(Version difference data)
::::::

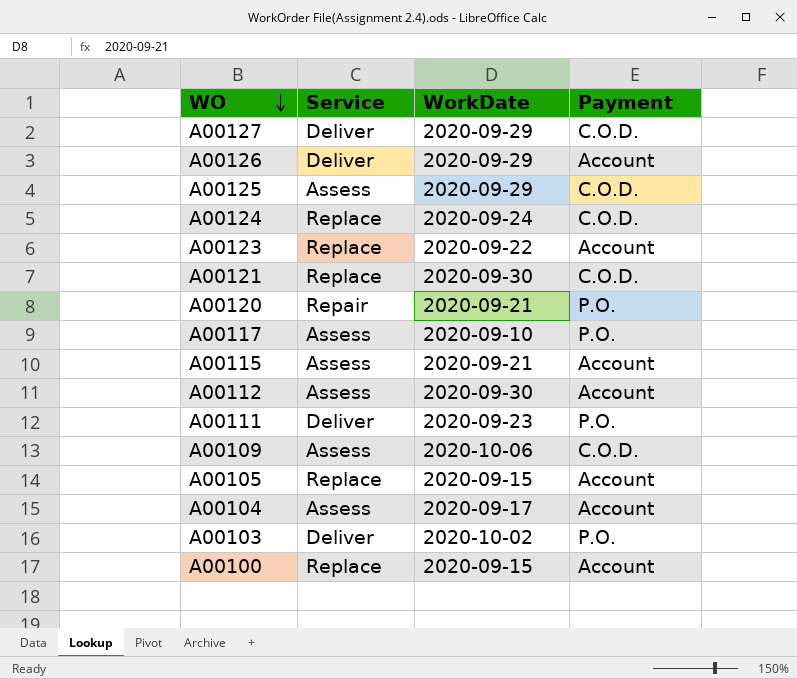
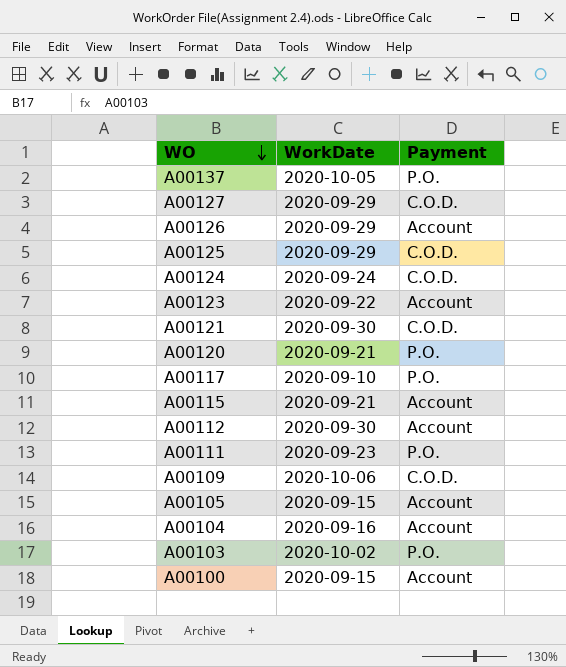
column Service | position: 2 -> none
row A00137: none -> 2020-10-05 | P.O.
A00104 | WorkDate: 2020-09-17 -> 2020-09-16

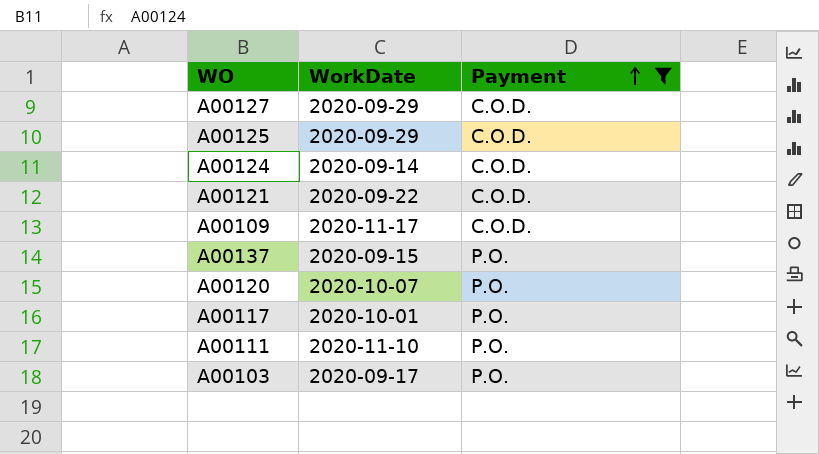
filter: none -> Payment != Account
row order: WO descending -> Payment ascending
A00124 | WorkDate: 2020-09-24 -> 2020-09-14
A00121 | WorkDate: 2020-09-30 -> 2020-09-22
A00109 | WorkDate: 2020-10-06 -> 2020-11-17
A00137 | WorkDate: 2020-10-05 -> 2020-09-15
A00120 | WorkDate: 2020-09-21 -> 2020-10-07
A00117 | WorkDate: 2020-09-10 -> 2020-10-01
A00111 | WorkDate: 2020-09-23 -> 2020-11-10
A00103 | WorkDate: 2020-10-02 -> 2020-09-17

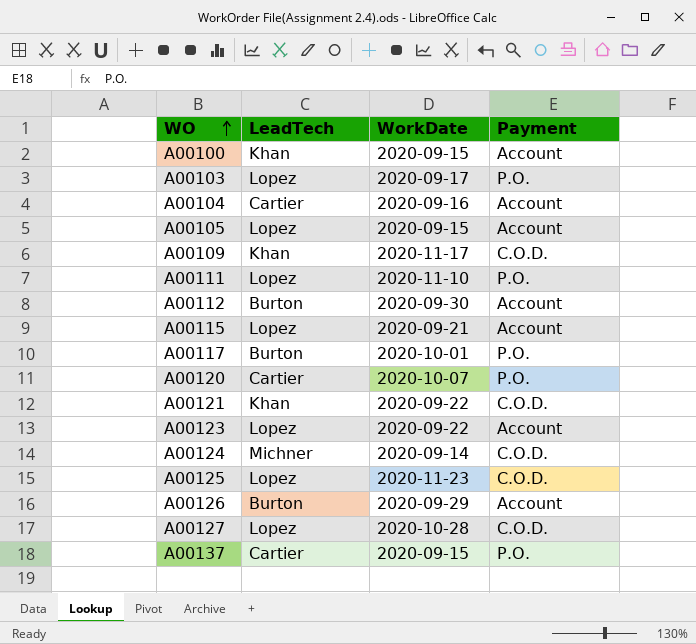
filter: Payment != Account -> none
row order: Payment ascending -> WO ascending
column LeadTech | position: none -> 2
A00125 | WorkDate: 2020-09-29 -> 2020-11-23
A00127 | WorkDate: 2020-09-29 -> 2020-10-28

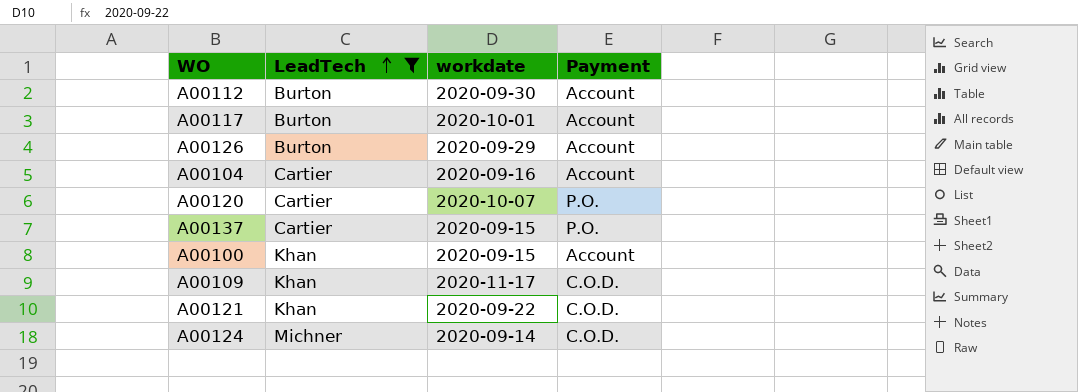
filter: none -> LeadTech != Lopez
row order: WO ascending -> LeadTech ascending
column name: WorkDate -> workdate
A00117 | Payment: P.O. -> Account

::::::

▶ _Your task_: All of the entries above are to be transcribed word for word, with no pictures included.

▶ _Answer area_:
column Service | position: 2 -> none
row A00137: none -> 2020-10-05 | P.O.
A00104 | WorkDate: 2020-09-17 -> 2020-09-16

filter: none -> Payment != Account
row order: WO descending -> Payment ascending
A00124 | WorkDate: 2020-09-24 -> 2020-09-14
A00121 | WorkDate: 2020-09-30 -> 2020-09-22
A00109 | WorkDate: 2020-10-06 -> 2020-11-17
A00137 | WorkDate: 2020-10-05 -> 2020-09-15
A00120 | WorkDate: 2020-09-21 -> 2020-10-07
A00117 | WorkDate: 2020-09-10 -> 2020-10-01
A00111 | WorkDate: 2020-09-23 -> 2020-11-10
A00103 | WorkDate: 2020-10-02 -> 2020-09-17

filter: Payment != Account -> none
row order: Payment ascending -> WO ascending
column LeadTech | position: none -> 2
A00125 | WorkDate: 2020-09-29 -> 2020-11-23
A00127 | WorkDate: 2020-09-29 -> 2020-10-28

filter: none -> LeadTech != Lopez
row order: WO ascending -> LeadTech ascending
column name: WorkDate -> workdate
A00117 | Payment: P.O. -> Account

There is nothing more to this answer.